County in Indiana, United States

Switzerland County is a county in the southeast corner of the U.S. state of Indiana. As of the 2020 United States census, the population was 9,737. The county seat is Vevay, one of two incorporated towns in the county, the other being Patriot, IN, which is one of the smallest incorporated towns in the state.

==History==
In 1787, the fledgling United States defined the Northwest Territory, which included the area of present-day Indiana. In 1800, Congress separated Ohio from the Northwest Territory, designating the rest of the land as the Indiana Territory. President Thomas Jefferson chose William Henry Harrison as the territory's first governor, and Vincennes was established as the territorial capital. After the Michigan Territory was separated and the Illinois Territory was formed, Indiana was reduced to its current size and geography. By December 1816 the Indiana Territory was admitted to the Union as a state.

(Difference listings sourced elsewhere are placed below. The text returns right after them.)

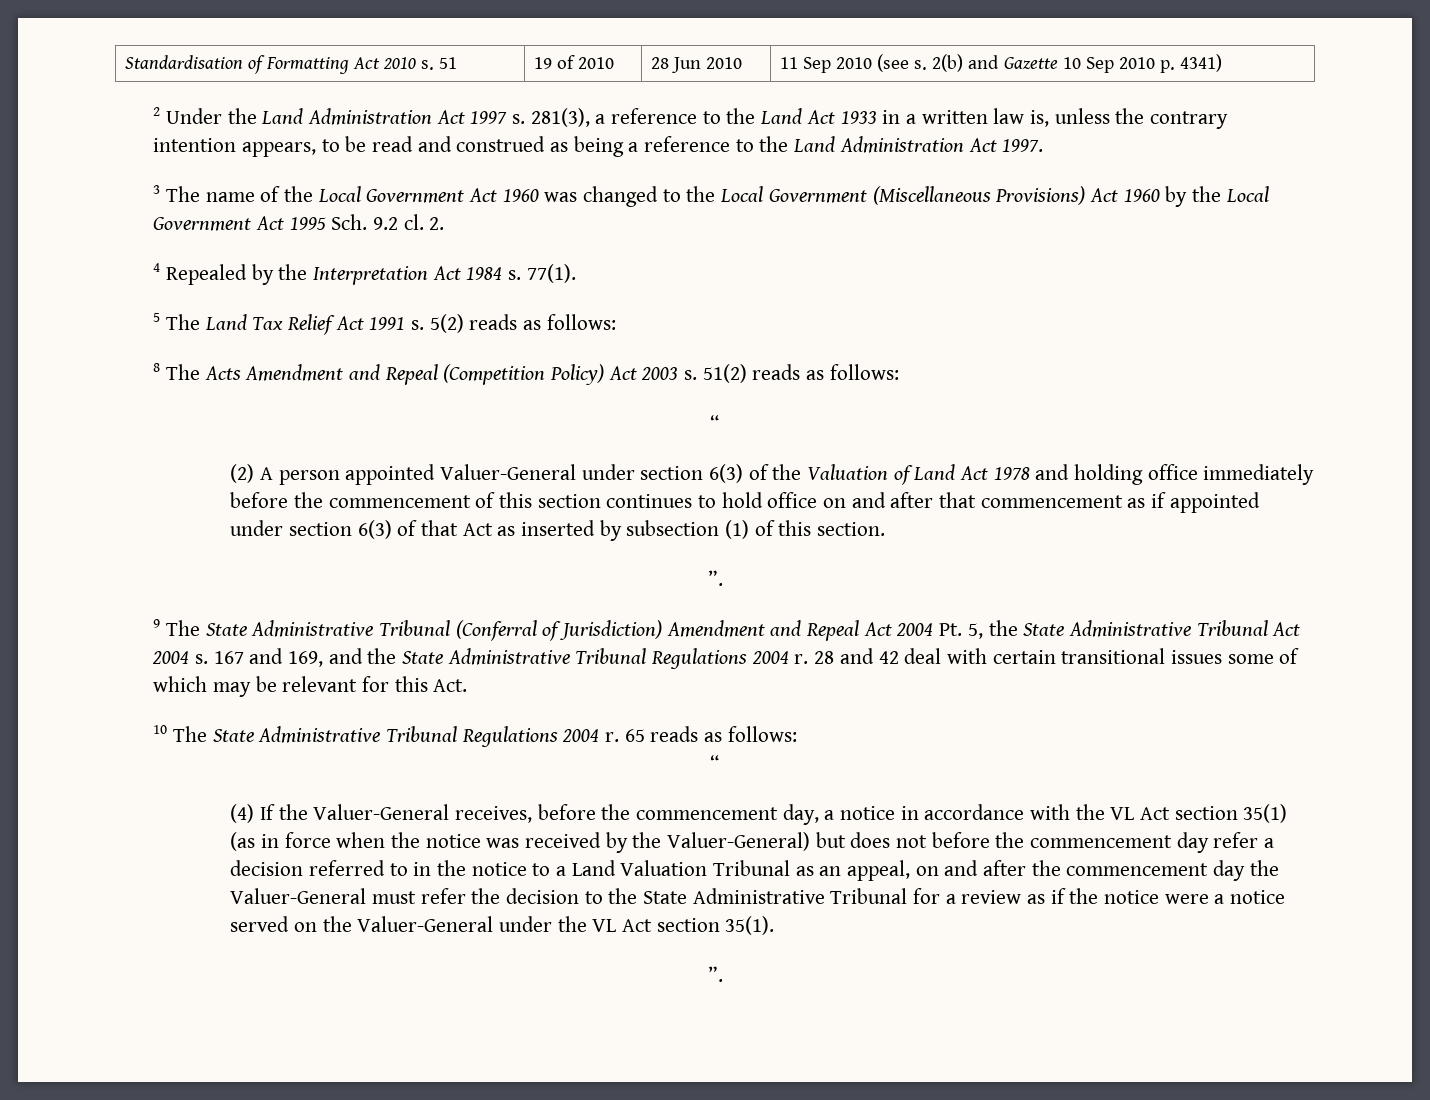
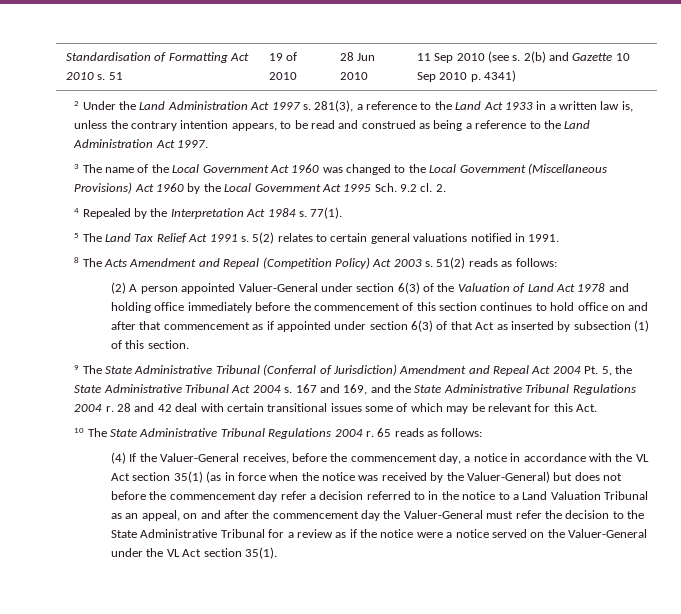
- 5(2) reads as follows:
+ 5(2) relates to certain general valuations notified in 1991.
  51(2) reads as follows:
- “
  (2) A person appointed Valuer-General under section 6(3) of the Valuation of Land Act 1978 and holding office immediately before the commencement of this section continues to hold office on and after that commencement as if appointed under section 6(3) of that Act as inserted by subsection (1) of this section.
- ”.
  65 reads as follows:
- “
  (4) If the Valuer-General receives, before the commencement day, a notice in accordance with the VL Act section 35(1) (as in force when the notice was received by the Valuer-General) but does not before the commencement day refer a decision referred to in the notice to a Land Valuation Tribunal as an appeal, on and after the commencement day the Valuer-General must refer the decision to the State Administrative Tribunal for a review as if the notice were a notice served on the Valuer-General under the VL Act section 35(1).
- ”.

Starting in 1794, Native American titles to Indiana lands were extinguished by usurpation, purchase, or war and treaty. The United States acquired land from the Native Americans in the 1809 treaty of Fort Wayne, and by the treaty of St. Mary's in 1818, the SE portion of Indiana Territory was acquired for settlement.

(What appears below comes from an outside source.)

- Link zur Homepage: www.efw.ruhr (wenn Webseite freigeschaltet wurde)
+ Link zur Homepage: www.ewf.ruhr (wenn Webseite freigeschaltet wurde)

The area included in present-day Switzerland County was first placed in Knox County, formed in 1790. Parts of that extremely large county were partitioned off in 1803 to form Dearborn County and in 1810 to form Jefferson County. Settlers had been pouring into the extreme SE part of the Indiana Territory starting in 1795, and by 1814 there was sufficient population to form a local governing body. Accordingly, the state legislature authorized Switzerland County effective October 1, 1814, partitioning portions of Dearborn and Jefferson counties to make the creation. Four fledgling settlements were considered as the seat of government (Vevay, Little York [present-day Florence], Troy [present-day Patriot], and Center Square). Center Square was nearest the geographic center and was the presumed site, but Vevay carried the day.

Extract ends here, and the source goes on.